____ INPUT DATA

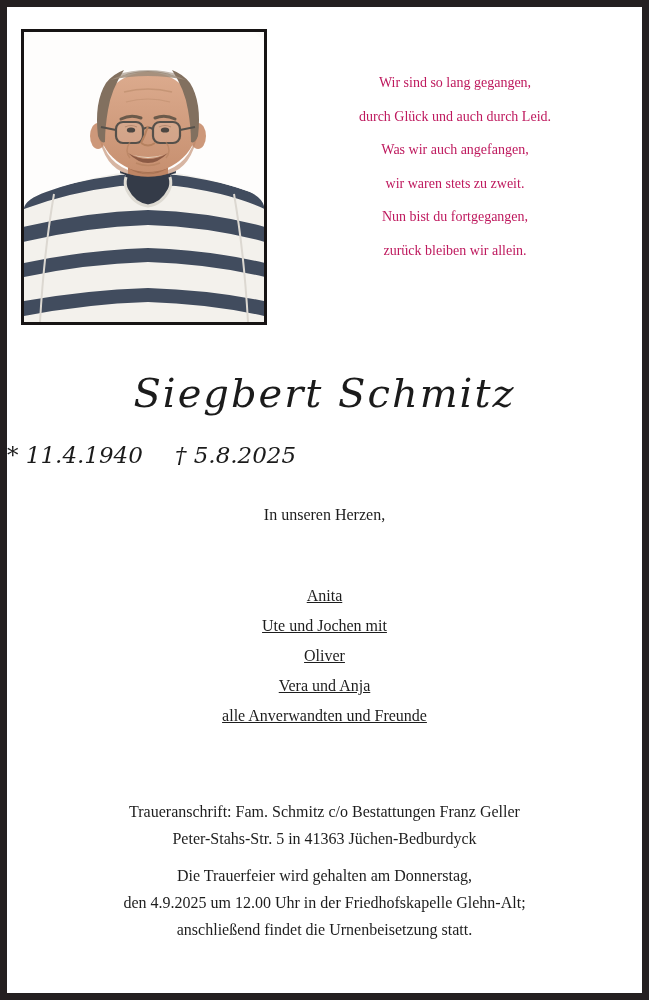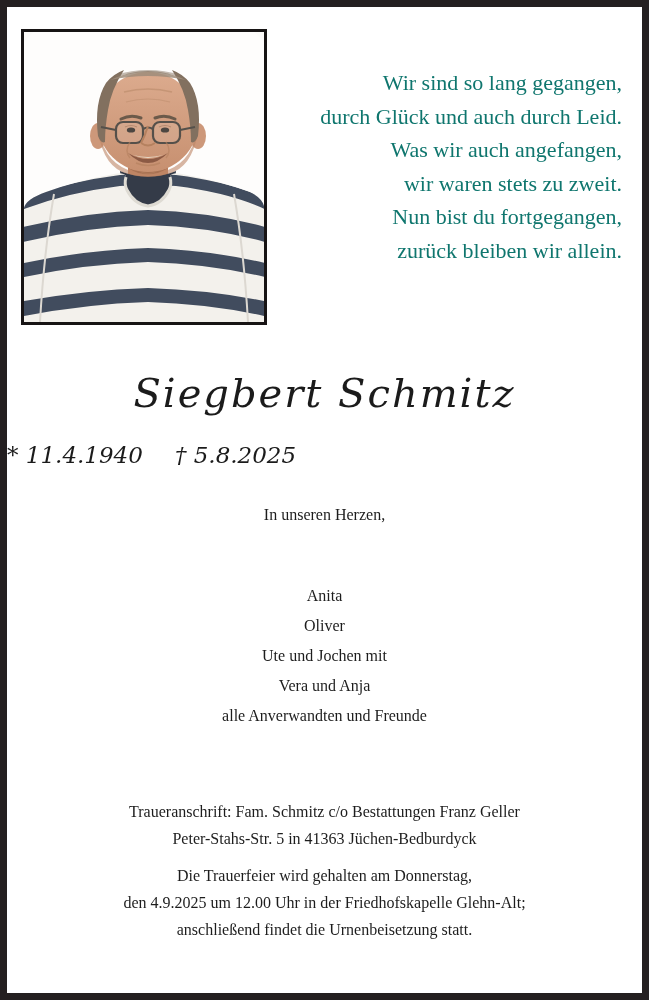--- a/index.html
+++ b/index.html
@@ -26,9 +26,9 @@
   
   .poem {
     position: absolute; left: 281px; top: 59px; width: 334px;
-    text-align: right;
-    font-size: 22px; line-height: 33.5px;
-    color: #0f766e;
+    text-align: center;
+    font-size: 14px; line-height: 33.5px;
+    color: #be185d;
     white-space: nowrap;
   }
 

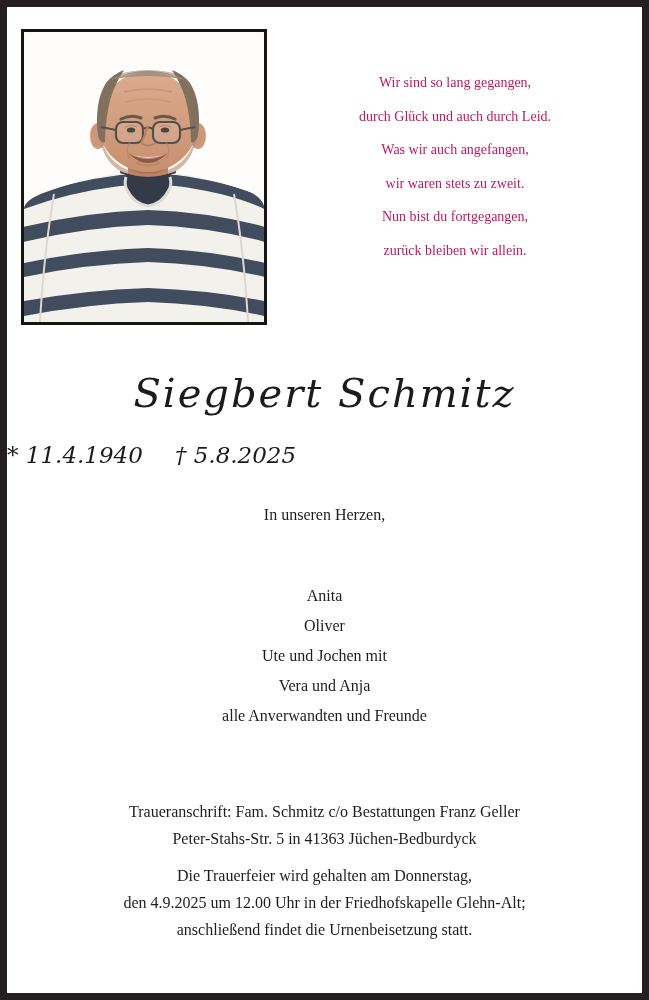--- a/index.html
+++ b/index.html
@@ -61,7 +61,7 @@
     white-space: nowrap;
   }
   .dedication { top: 494px; line-height: 28.5px; }
-  .mourners   { top: 574px; line-height: 30px; }
+  .mourners   { top: 574px; line-height: 30px; text-decoration: underline; }
   .address    { top: 779px; line-height: 27px; margin-top: 12px; }
   .service    { top: 855px; line-height: 27px; }
 </style>

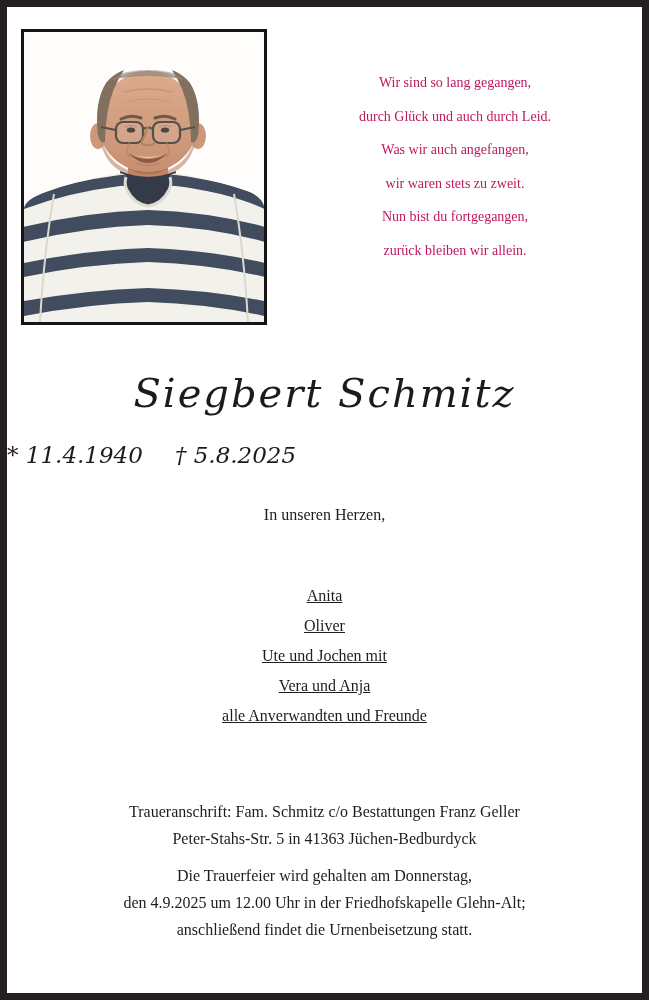--- a/index.html
+++ b/index.html
@@ -188,8 +188,8 @@
 
   <div class="block mourners">
     <div>Anita</div>
+    <div>Ute und Jochen mit</div>
     <div>Oliver</div>
-    <div>Ute und Jochen mit</div>
     <div>Vera und Anja</div>
     <div>alle Anverwandten und Freunde</div>
   </div>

________

WORK TO BE COMPLETED
Leave out the pictures and return every record word for word.

WRITTEN ANSWER
--- a/index.html
+++ b/index.html
@@ -26,9 +26,9 @@
   
   .poem {
     position: absolute; left: 281px; top: 59px; width: 334px;
-    text-align: right;
-    font-size: 22px; line-height: 33.5px;
-    color: #0f766e;
+    text-align: center;
+    font-size: 14px; line-height: 33.5px;
+    color: #be185d;
     white-space: nowrap;
   }
 

--- a/index.html
+++ b/index.html
@@ -61,7 +61,7 @@
     white-space: nowrap;
   }
   .dedication { top: 494px; line-height: 28.5px; }
-  .mourners   { top: 574px; line-height: 30px; }
+  .mourners   { top: 574px; line-height: 30px; text-decoration: underline; }
   .address    { top: 779px; line-height: 27px; margin-top: 12px; }
   .service    { top: 855px; line-height: 27px; }
 </style>

--- a/index.html
+++ b/index.html
@@ -188,8 +188,8 @@
 
   <div class="block mourners">
     <div>Anita</div>
+    <div>Ute und Jochen mit</div>
     <div>Oliver</div>
-    <div>Ute und Jochen mit</div>
     <div>Vera und Anja</div>
     <div>alle Anverwandten und Freunde</div>
   </div>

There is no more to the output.